Pernah ngalamin situasi ini? Perut sudah mules, jalan ke toilet sambil nahan, tapi begitu duduk… rasanya malah hilang. Padahal tadi rasanya sudah darurat. Fenomena ini ternyata bukan hal aneh dan ada penjelasan ilmiahnya.
Peran Otak dalam Rasa Ingin BAB
Rasa ingin buang air besar sebenarnya bukan cuma urusan usus, tapi juga melibatkan otak. Saat feses menekan dinding rektum, saraf mengirim sinyal ke otak bahwa tubuh perlu ke toilet.
Namun otak punya kendali akhir.

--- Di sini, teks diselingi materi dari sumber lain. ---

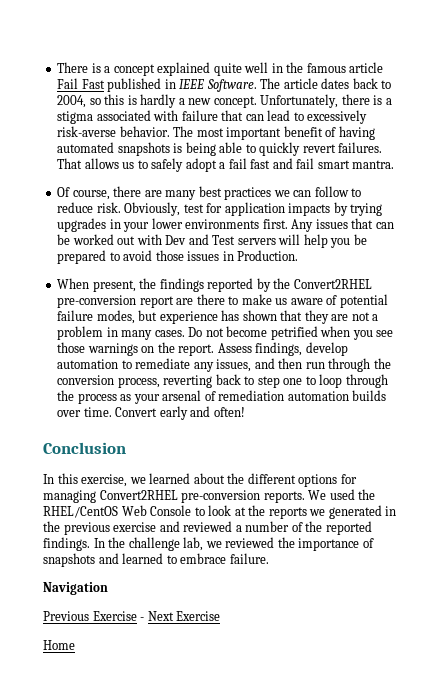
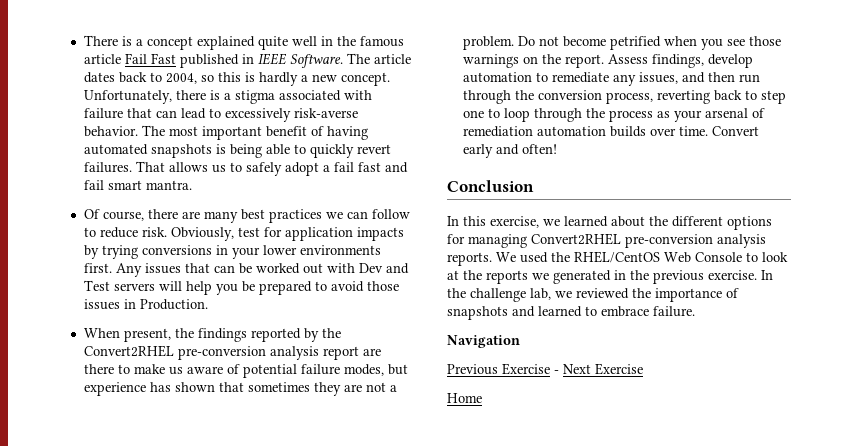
- Obviously, test for application impacts by trying upgrades in your lower environments first.
+ Obviously, test for application impacts by trying conversions in your lower environments first.
- When present, the findings reported by the Convert2RHEL pre-conversion report are there to make us aware of potential failure modes, but experience has shown that they are not a problem in many cases.
+ When present, the findings reported by the Convert2RHEL pre-conversion analysis report are there to make us aware of potential failure modes, but experience has shown that sometimes they are not a problem.
- In this exercise, we learned about the different options for managing Convert2RHEL pre-conversion reports.
+ In this exercise, we learned about the different options for managing Convert2RHEL pre-conversion analysis reports.
- We used the RHEL/CentOS Web Console to look at the reports we generated in the previous exercise and reviewed a number of the reported findings.
+ We used the RHEL/CentOS Web Console to look at the reports we generated in the previous exercise.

Ia bisa “menunda” atau bahkan melemahkan sinyal tersebut, tergantung kondisi tubuh dan mental.
Efek Perubahan Posisi Tubuh
Ketika berdiri atau berjalan, tekanan pada rektum bisa terasa lebih kuat. Begitu duduk, sudut usus berubah dan tekanan bisa berkurang sementara.

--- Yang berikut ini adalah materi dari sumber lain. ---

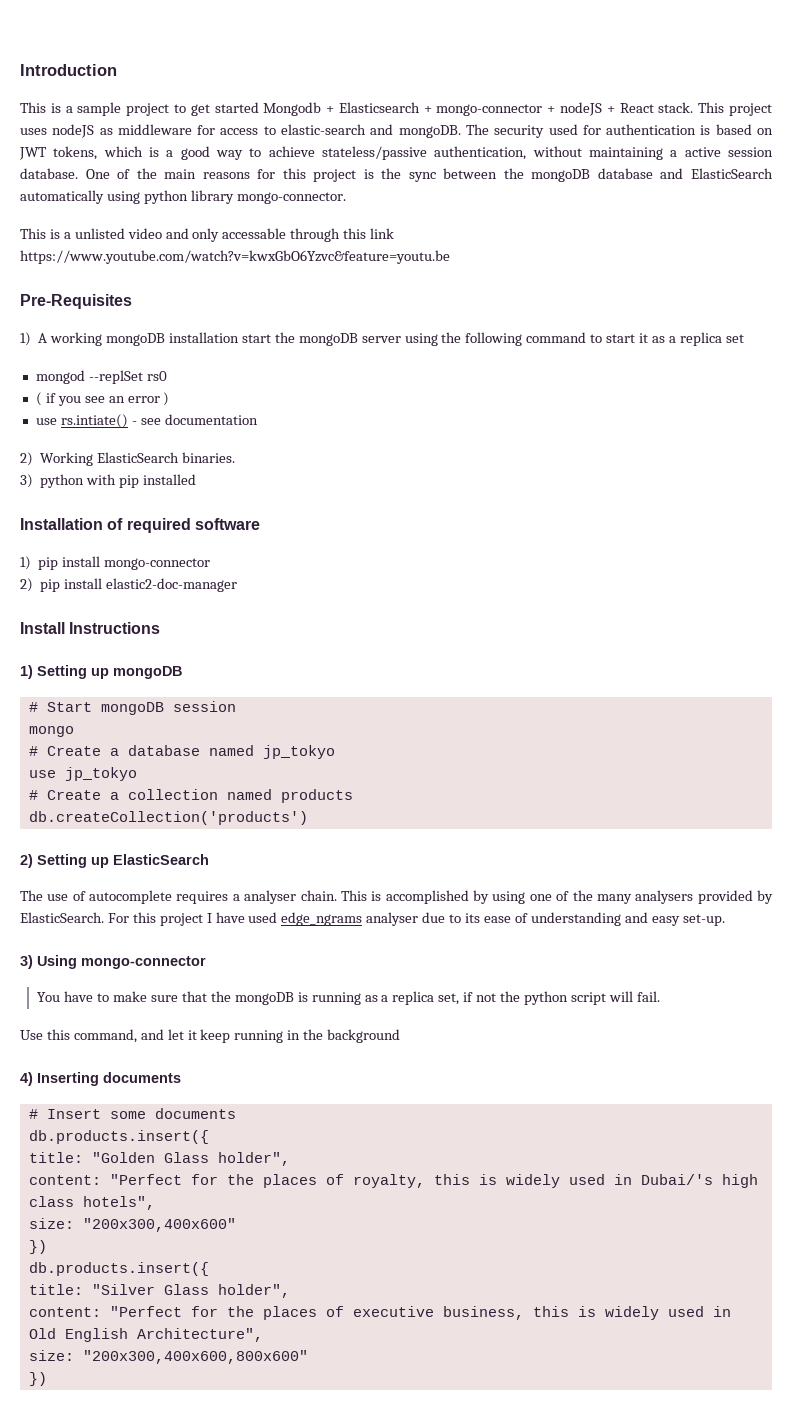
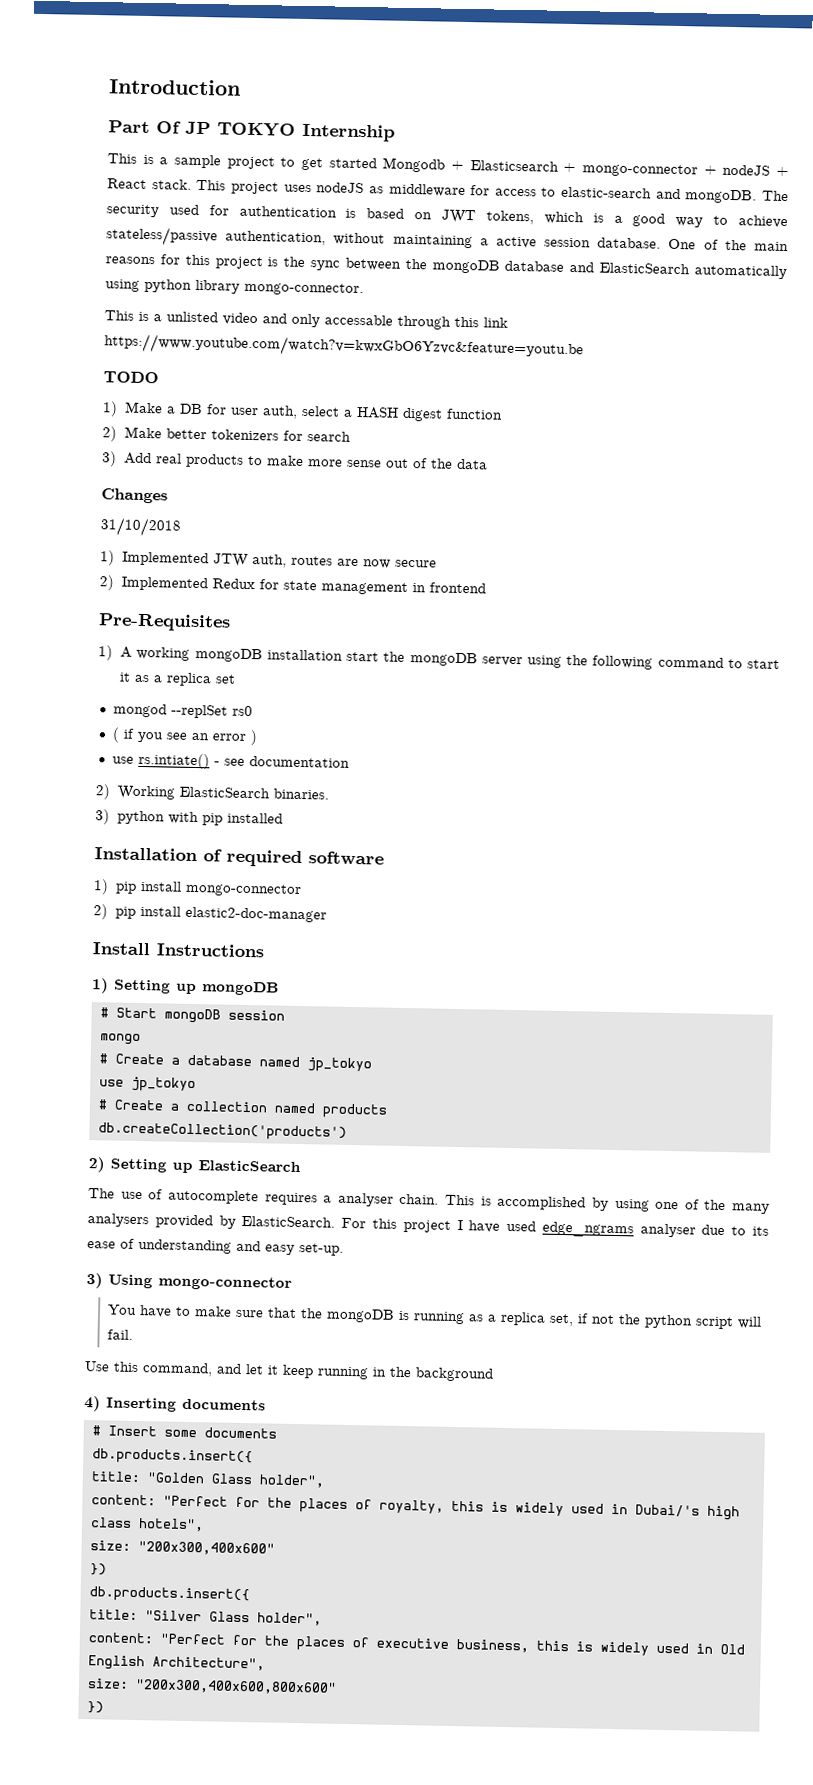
+ Part Of JP TOKYO Internship
+ TODO
+ 1) Make a DB for user auth, select a HASH digest function
+ 2) Make better tokenizers for search
+ 3) Add real products to make more sense out of the data
+ Changes
+ 31/10/2018
+ 1) Implemented JTW auth, routes are now secure
+ 2) Implemented Redux for state management in frontend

Akibatnya, sinyal mendesak yang tadi terasa kuat jadi melemah, membuat sensasi ingin BAB terasa menghilang.
Faktor Psikologis yang Ikut Campur
Stres ringan, rasa tidak nyaman dengan toilet tertentu, atau terlalu fokus “harus keluar sekarang” justru bisa mengganggu kerja saraf pencernaan.
Alih-alih rileks, otot-otot malah menegang. Ini bikin proses alami tubuh jadi tertunda.

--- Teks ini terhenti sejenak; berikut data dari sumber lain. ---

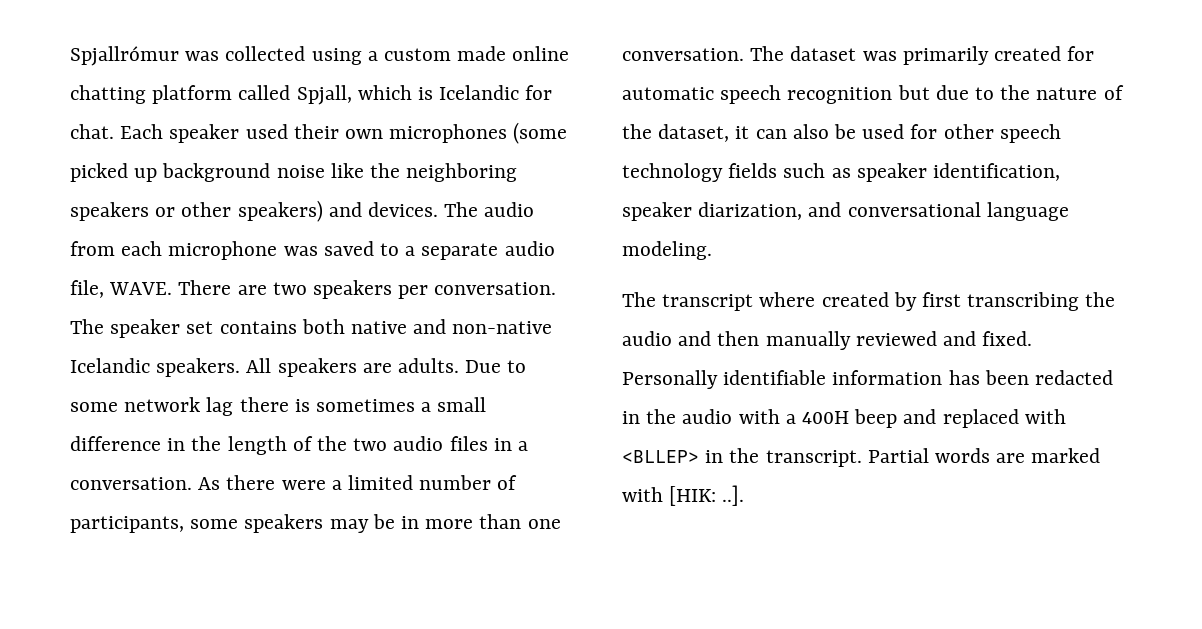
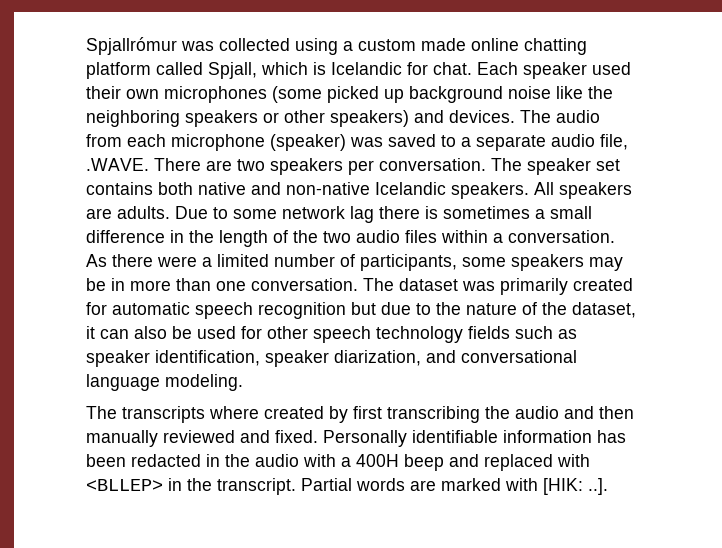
- The audio from each microphone was saved to a separate audio file, WAVE. There are two speakers per conversation.
+ The audio from each microphone (speaker) was saved to a separate audio file, .WAVE. There are two speakers per conversation.
- Due to some network lag there is sometimes a small difference in the length of the two audio files in a conversation.
+ Due to some network lag there is sometimes a small difference in the length of the two audio files within a conversation.
- The transcript where created by first transcribing the audio and then manually reviewed and fixed.
+ The transcripts where created by first transcribing the audio and then manually reviewed and fixed.

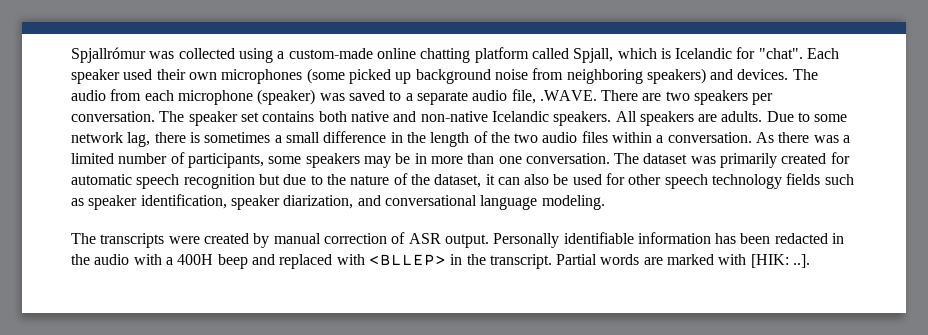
- Spjallrómur was collected using a custom made online chatting platform called Spjall, which is Icelandic for chat.
+ Spjallrómur was collected using a custom-made online chatting platform called Spjall, which is Icelandic for "chat".
- Each speaker used their own microphones (some picked up background noise like the neighboring speakers or other speakers) and devices.
+ Each speaker used their own microphones (some picked up background noise from neighboring speakers) and devices.
- Due to some network lag there is sometimes a small difference in the length of the two audio files within a conversation.
+ Due to some network lag, there is sometimes a small difference in the length of the two audio files within a conversation.
- As there were a limited number of participants, some speakers may be in more than one conversation.
+ As there was a limited number of participants, some speakers may be in more than one conversation.
- The transcripts where created by first transcribing the audio and then manually reviewed and fixed.
+ The transcripts were created by manual correction of ASR output.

Refleks Tubuh yang Tidak Selalu Sinkron
Sistem pencernaan bekerja dengan refleks, tapi refleks ini tidak selalu langsung aktif saat kita mau. Kadang tubuh butuh waktu, atau menunggu kondisi yang benar-benar santai.
Makanya, sensasi ingin BAB bisa datang dan pergi tanpa pola yang jelas.
Apakah Ini Berbahaya?
Dalam kondisi normal, ini tidak berbahaya. Tapi jika sering terjadi disertai sembelit, nyeri, atau harus mengejan keras, bisa jadi tanda pola BAB yang kurang sehat.
Kurang serat, kurang minum, dan kebiasaan menahan BAB terlalu sering bisa memperparah kondisi ini.
Kesimpulan
Rasa kebelet BAB yang tiba-tiba “ambyar” saat duduk di toilet adalah hasil kerja sama kompleks antara usus, saraf, posisi tubuh, dan kondisi mental.
Jadi, kalau kejadian ini menimpamu, tenang saja. Tubuhmu tidak rusak—ia hanya sedang mengatur ulang ritmenya.